Ce qui retient l’attention est
l’absence presque totale de ces
questions, du moins jusqu’à maintenant,
dans les discours des acteurs égyptiens,
à l’exception de certains cas marginaux
et peu pesants. Les slogans des
manifestants qui descendent actuellement
dans les rues ne vont pas au-delà de
revendications comme l’annulation de la
Déclaration constitutionnelle ou même le
départ de Morsi et le renversement du
régime. Ces revendications sont toujours
en-deçà de celles qui, au début de la
révolution, ont abouti à renverser le
régime de Moubarak.
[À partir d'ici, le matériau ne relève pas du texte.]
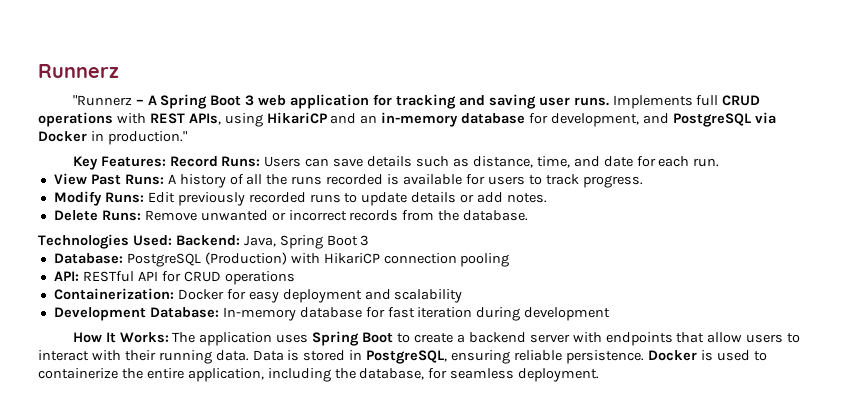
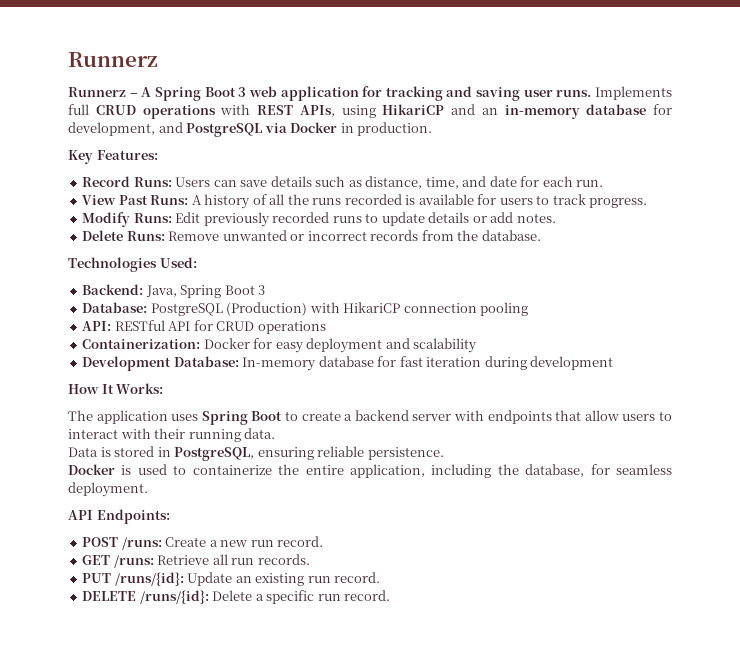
- "Runnerz – A Spring Boot 3 web application for tracking and saving user runs.
+ Runnerz – A Spring Boot 3 web application for tracking and saving user runs.
- Implements full CRUD operations with REST APIs, using HikariCP and an in-memory database for development, and PostgreSQL via Docker in production."
+ Implements full CRUD operations with REST APIs, using HikariCP and an in-memory database for development, and PostgreSQL via Docker in production.
- Key Features: Record Runs: Users can save details such as distance, time, and date for each run.
+ Key Features:
+ Record Runs: Users can save details such as distance, time, and date for each run.
- Technologies Used: Backend: Java, Spring Boot 3
+ Technologies Used:
+ Backend: Java, Spring Boot 3
- How It Works: The application uses Spring Boot to create a backend server with endpoints that allow users to interact with their running data. Data is stored in PostgreSQL, ensuring reliable persistence. Docker is used to containerize the entire application, including the database, for seamless deployment.
+ How It Works:
+ The application uses Spring Boot to create a backend server with endpoints that allow users to interact with their running data.
+ Data is stored in PostgreSQL, ensuring reliable persistence.
+ Docker is used to containerize the entire application, including the database, for seamless deployment.
+ API Endpoints:
+ POST /runs: Create a new run record.
+ GET /runs: Retrieve all run records.
+ PUT /runs/{id}: Update an existing run record.
+ DELETE /runs/{id}: Delete a specific run record.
Depuis, aucun
progrès concret n’a été enregistré au
niveau du renforcement de la révolution.
Quant
à la position officielle représentée par
le président Morsi, elle se restreint à
miser sur les aides américaines, les
investissements étrangers, les prêts du
Fond Monétaire International et le
développement du secteur tertiaire et du
tourisme considérés comme le passage
exclusif et obligatoire vers la
résolution des problèmes économiques qui
ne font qu’empirer jour après jour.
Pour ce qui est de la place de
l’Egypte sur la carte des conflits et
des tiraillements régionaux, la position
officielle se cramponne aux traités de
paix avec l’entité sioniste, continue de
lui livrer du Gaz, adhère ouvertement au
clan des ennemis de la Syrie, le tout
pour «mériter» le soutien des Etats-Unis
à un moment où l’on sait que compter sur
les Etats-Unis ne conduit le plus
souvent qu’à la déception comme le
confirment des dizaines de cas proches
et lointains : Washington abandonne ses
subordonnés conformément aux exigences
de ses intérêts et plus précisément son
intérêt à répandre le chao
«constructeur» dans le monde arabe et
islamique.
Il parait qu’après les conflits qui
se déroulaient au sein de la révolution
égyptienne entre uniquement deux pôles
opposés, qu’un troisième pôle, à savoir
l’armée, est à nouveau entré en action
dans les conditions de la tension entre
Morsi et l’opposition. Mais il est
certain que Washington guette la scène
égyptienne pour choisir le pôle à
soutenir avant de l’abandonner sur la
voie de ses tentatives visant à
davantage affaiblir l’Egypte et à la
pousser vers le gouffre.
Il reste que la révolution égyptienne
vue sous toutes ses constituantes
islamiques, chrétiennes, libérales,
gauchistes et nationales ne peut gagner
et redonner la vie à l’Egypte non
seulement que dans la mesure où elle
annule le fait de compter sur les
Etats-Unis, mais aussi dans la mesure où
elle prend en compte la nécessité
d’affronter les politiques américaines
en Egypte, dans la région et ailleurs.